[rhelv6-list] Problems with XFS leaving 0-length files in RHEL 6.2 ... ?

Thu Nov 8 21:24:53 UTC 2012

On Sat, 2012-10-13 at 10:27 -0400, Paul Smith wrote:
> On Sat, 2012-10-13 at 05:53 +0000, Edmund White wrote:
> > What are the names of these files? Can you see when these files are
> > created? This may not be an XFS-specific issue.

Hi all.  Back again with this problem.  For a while we were busy with
other things and we didn't see this problem so much but now it's back
with a vengeance and I need to work out the fix or a workaround.

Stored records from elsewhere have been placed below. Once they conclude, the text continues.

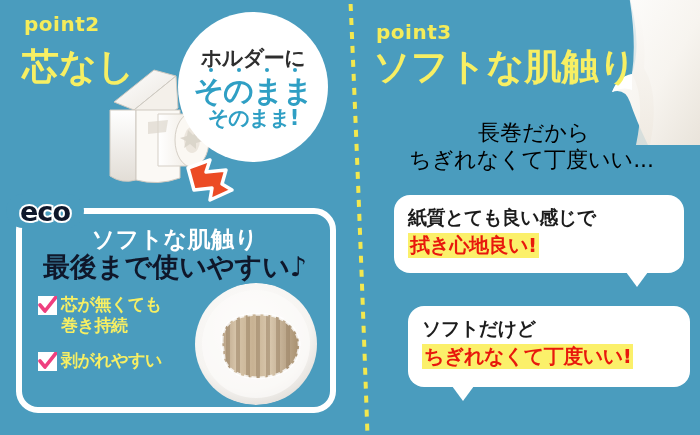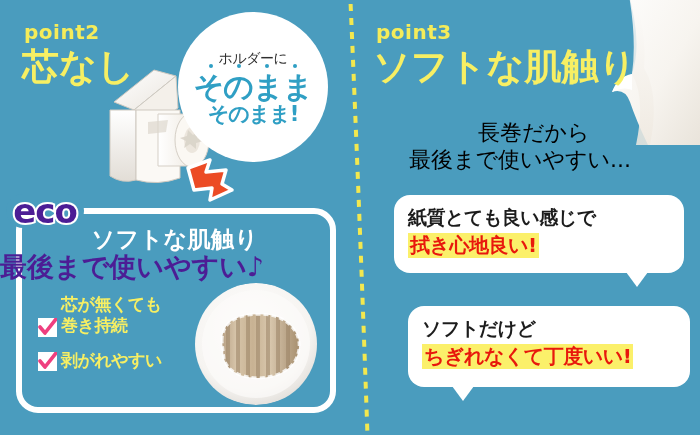--- a/index.html
+++ b/index.html
@@ -59,7 +59,7 @@
     color: #f7ef63;
     white-space: nowrap;
   }
-  #p2-label { left: 24px; top: 20px; text-align: right; }
+  #p2-label { left: 24px; top: 12px; text-align: right; }
   #p2-heading { left: 22px; top: 42px; }
   #p3-label { left: 376px; top: 20px; }
   #p3-heading { left: 373px; top: 42px; }

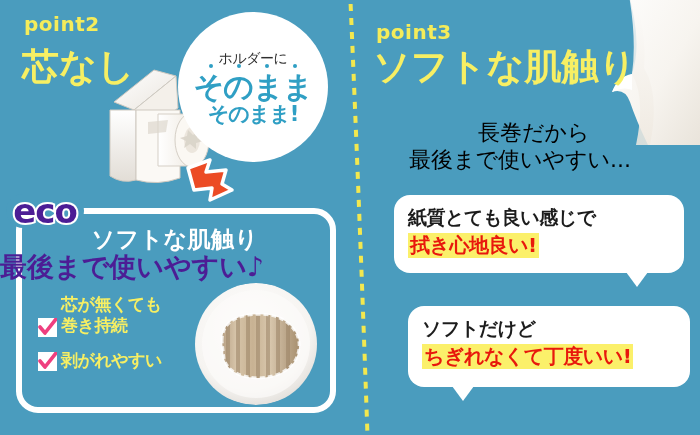--- a/index.html
+++ b/index.html
@@ -81,8 +81,8 @@
     padding-top: 2px;
   }
   .bubble-l1 {
-    font-size: 14px;
-    font-weight: normal;
+    font-size: 21px;
+    font-weight: bold;
     color: #2e2e2e;
     line-height: 1.15;
     letter-spacing: -0.5px;

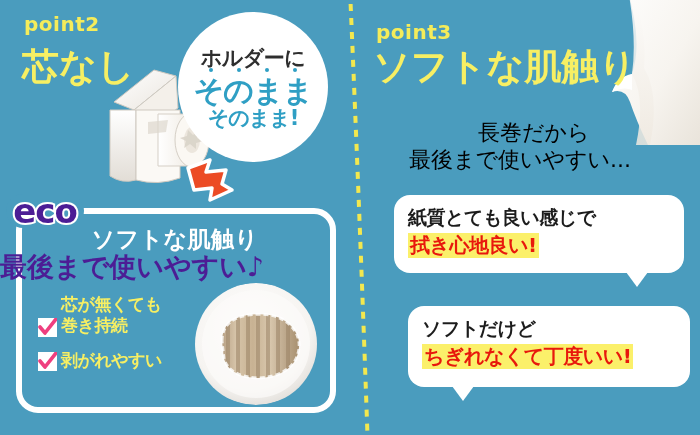--- a/index.html
+++ b/index.html
@@ -441,7 +441,7 @@
   <div class="point-heading" id="p3-heading">ソフトな肌触り</div>
 
   <div class="sub-line" id="sub-1">長巻だから</div>
-  <div class="sub-line" id="sub-2">最後まで使いやすい...</div>
+  <div class="sub-line" id="sub-2">ちぎれなくて丁度いい...</div>
 
   <div class="callout" id="callout-1">
     <div class="callout-l1">紙質とても良い感じで</div>

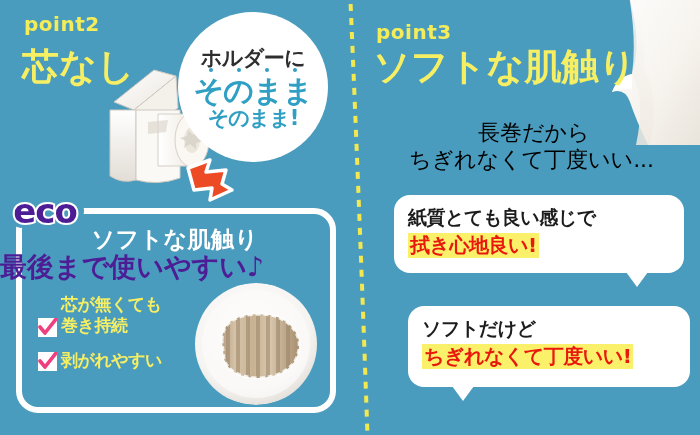--- a/index.html
+++ b/index.html
@@ -167,8 +167,8 @@
   .eco-badge span {
     font-family: "DejaVu Sans", "Liberation Sans", sans-serif;
     font-weight: bold;
-    font-size: 34px;
-    color: #4c1d95;
+    font-size: 27px;
+    color: #0f172a;
     letter-spacing: -1px;
     -webkit-text-stroke: 4px #ffffff;
     paint-order: stroke fill;

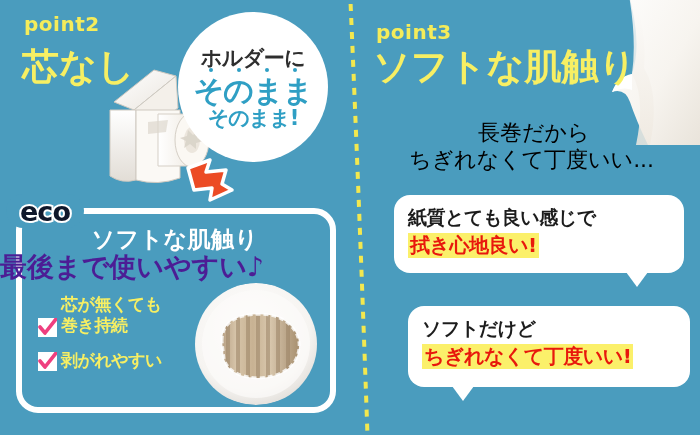--- a/index.html
+++ b/index.html
@@ -189,9 +189,10 @@
     position: absolute;
     left: 0; right: 0;
     top: 249px;
+    text-align: center;
     font-size: 27px;
     font-weight: bold;
-    color: #4c1d95;
+    color: #0f172a;
     letter-spacing: 0px;
   }
 

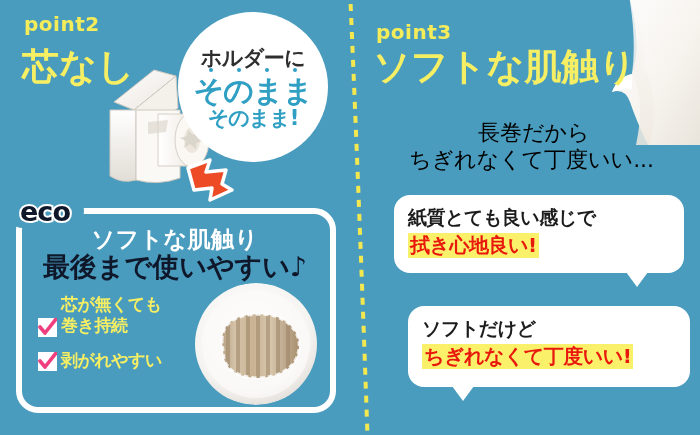--- a/index.html
+++ b/index.html
@@ -205,7 +205,7 @@
   }
   .check-item {
     display: flex;
-    align-items: flex-end;
+    align-items: flex-start;
     margin-bottom: 13px;
   }
   .check-mark {

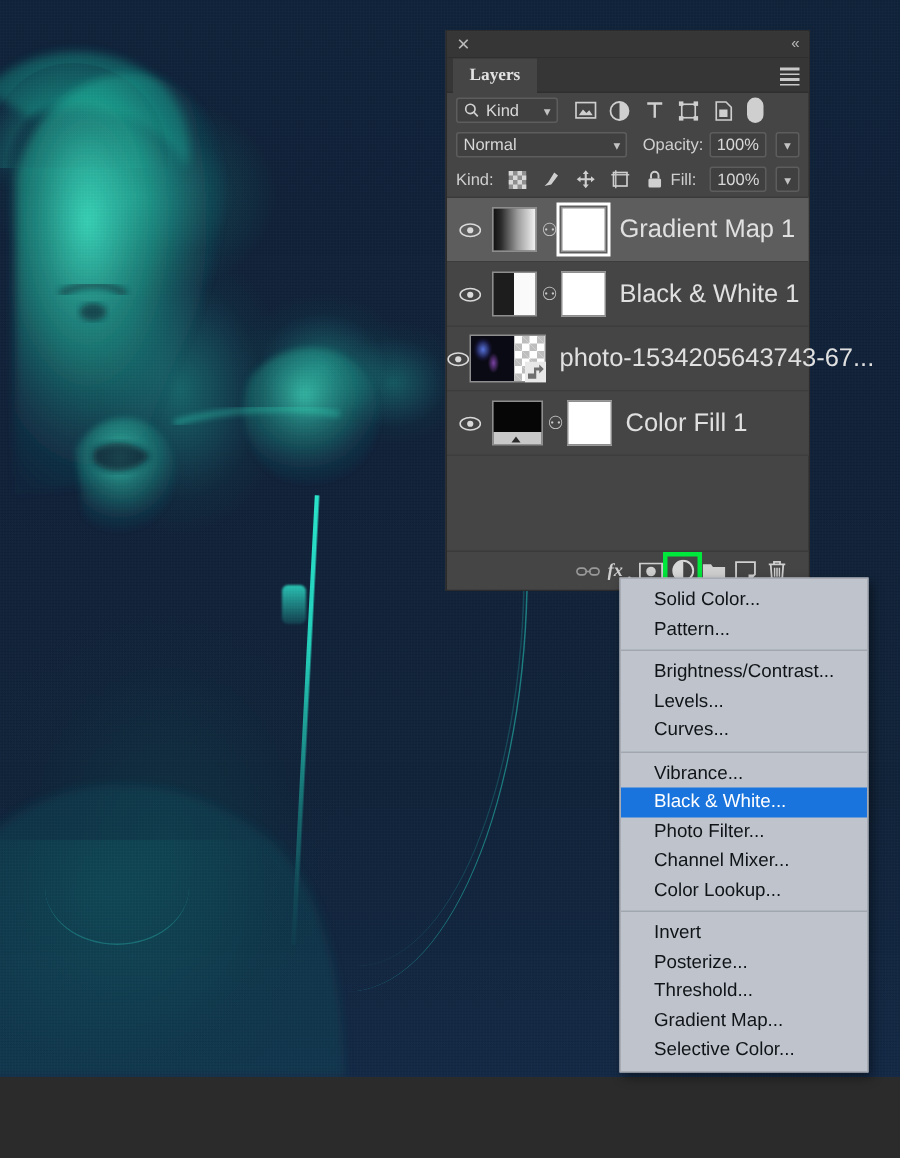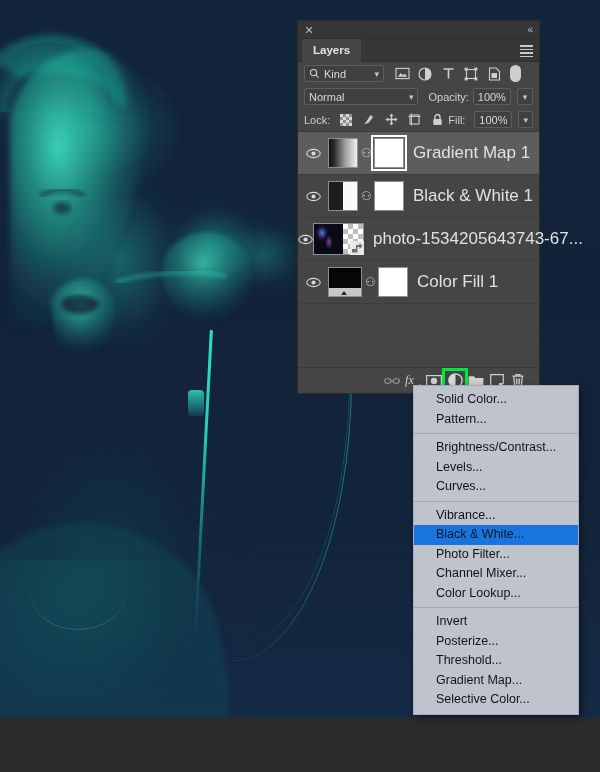--- a/index.html
+++ b/index.html
@@ -96,7 +96,7 @@
   .tab {
     position: absolute; left: 4px; top: 0; height: 23px; padding: 0 11px;
     background: #454545; color: #e2e2e2; font-size: 11.5px; font-weight: bold;
-    line-height: 23px; cursor: pointer;
+    line-height: 23px; cursor: pointer; font-family: Liberation Serif, serif;
   }
   .menu-burger {
     position: absolute; right: 6px; top: 6px; width: 13px; height: 11px;

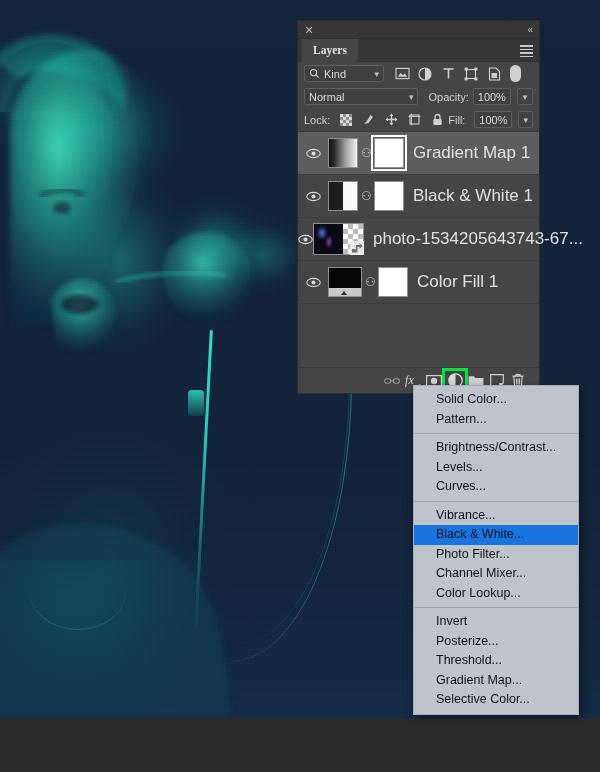--- a/index.html
+++ b/index.html
@@ -113,7 +113,7 @@
     border: 1px solid #5d5d5d; border-radius: 2px; height: 17px;
     color: #d8d8d8; font-size: 11px; padding: 0 4px;
   }
-  .kind-field { width: 80px; justify-content: space-between; gap: 4px; }
+  .kind-field { width: 68px; justify-content: space-between; gap: 4px; }
   .kind-field .lbl { flex: 1; }
   .chev { font-size: 9px; color: #c3c3c3; }
 

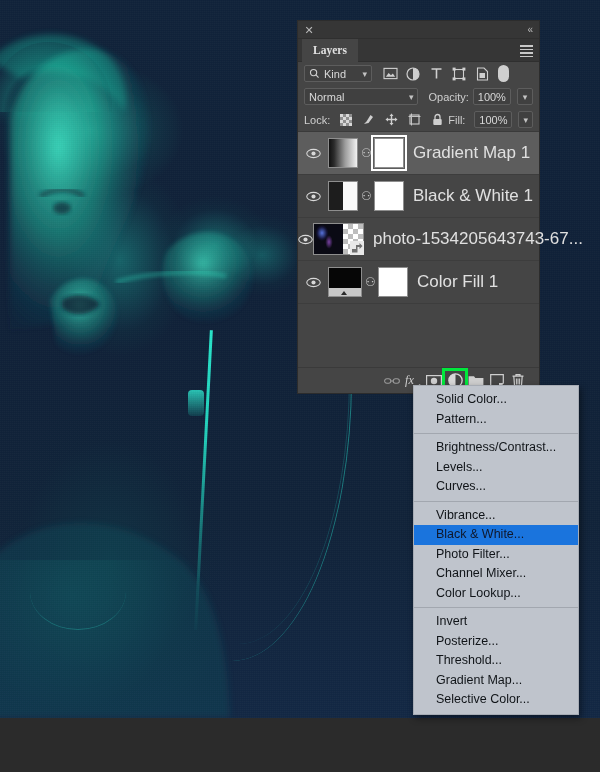--- a/index.html
+++ b/index.html
@@ -329,7 +329,7 @@
     </div>
 
     <div class="row">
-      <span class="lock-label">Lock:</span>
+      <span class="lock-label">Kind:</span>
       <div class="lock-icons">
         <div class="lock-ic">
           <svg width="12" height="12" viewBox="0 0 12 12">

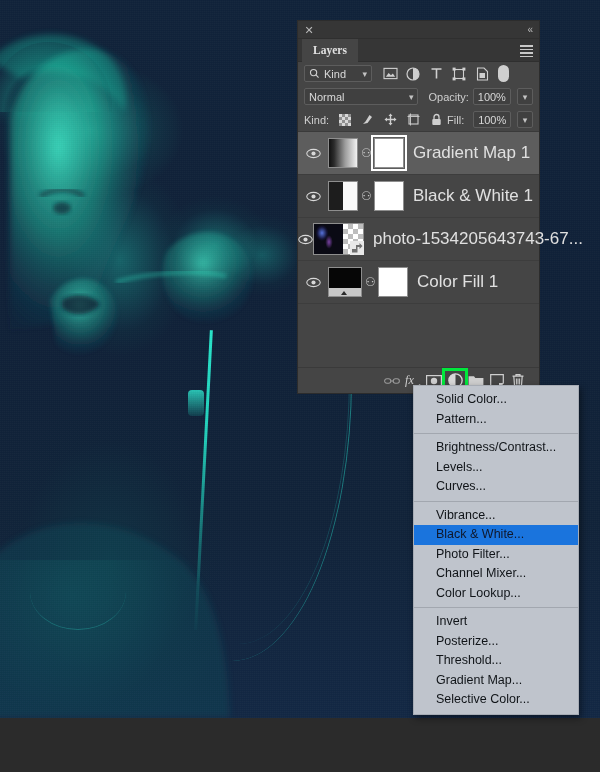--- a/index.html
+++ b/index.html
@@ -187,6 +187,7 @@
     background: #454545; border-top: 1px solid #3a3a3a;
     display: flex; align-items: center; justify-content: flex-end; gap: 3px;
     padding-right: 12px;
+    font-weight: bold;
   }
   .bic { width: 18px; height: 18px; display: flex; align-items: center; justify-content: center; cursor: pointer; position: relative; }
   .bic.highlighted { outline: 3px solid #00e83c; outline-offset: 1px; }

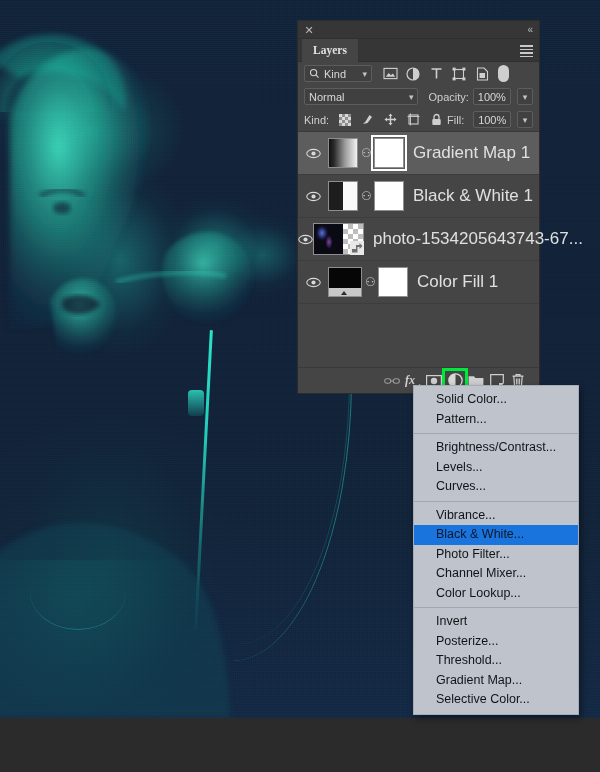--- a/index.html
+++ b/index.html
@@ -203,7 +203,7 @@
     height: 19.5px; line-height: 19.5px; padding: 0 8px 0 22px;
     white-space: nowrap; cursor: pointer;
   }
-  .ctx-item.active { background: #1a74dd; color: #0f172a; }
+  .ctx-item.active { background: #1a74dd; color: #ffffff; }
   .ctx-sep { height: 1px; background: #a2a7af; margin: 4px 0; }
   .ctx-sep + .ctx-item { }
 </style>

I've managed to determine that on one of my systems I had this problem
happen (back on Oct 23!)  It appears that all of these failures (that
I've seen so far) are associated with a kernel panic or reboot of some
kind.  I created a cron job that runs hourly looking for 0-length files,
and I discovered the introduction of a whole bunch of them between 8am
and 9am on Oct 23:

# wc -l findzero.20121023080101 findzero.20121023090102
   400 findzero.20121023080101
   789 findzero.20121023090102

within that hour, 389 0-length files were created.  I looked at these
files and they included programs (executables) that had been installed
on the system the day before, Oct 22 at about 11am, over 18 hours
previously.  The timestamps on these files were still set to the Oct 22
time.  Obviously, as programs, they will not be opened for writing (just
opened for read by the runtime linker when executed).  I checked the
logs for these programs and they were successfully invoked AFTER they
were installed, but were not being used anywhere close to the hour in
question (these are command line tools, not daemons, and they write to a
log every time they are used).

I looked at /var/log/messages and sure enough, at 8:09am I see that my
system started to have some trouble:

Oct 23 08:09:12 kernel: eth1: Link down
Oct 23 08:09:12 kernel: bonding: bond0: link status definitely down for interface eth1, disabling it
Oct 23 08:09:42 kernel: eth1: Link up
Oct 23 08:09:42 kernel: bond0: link status definitely up for interface eth1, 10000 Mbps full duplex.
Oct 23 08:09:48 kernel: eth0: Link down
Oct 23 08:09:48 kernel: bonding: bond0: link status definitely down for interface eth0, disabling it
Oct 23 08:10:01 kernel: Uhhuh. NMI received for unknown reason 3d on CPU 0.
Oct 23 08:10:01 kernel: Do you have a strange power saving mode enabled?
Oct 23 08:10:01 kernel: Dazed and confused, but trying to continue

Then the next thing in the log is the beginning of a new kernel boot, so
obviously the system went down here:

Oct 23 08:15:57 kernel: imklog 4.6.2, log source = /proc/kmsg started.
Oct 23 08:15:57 rsyslogd: [origin software="rsyslogd" swVersion="4.6.2" x-pid="2512" x-info="http://www.rsyslog.com"] (re)start

etc.

This seems bad to me.  I can accept that in the event of a kernel panic
or system crash, some files that are "in flight" might be zero'd out.
But I can't accept that it's OK to have almost 400 files that were
written 18 hours before and, all evidence shows, were not being actively
used when the crash happened, would be zero'd out like this.  Surely
this cannot be "just the price we pay"?

I'm looking at the kernel panic separately (seems to be a common thing
as well) but I need the filesystem to be more stable than this in any
event.

Anyone have any ideas?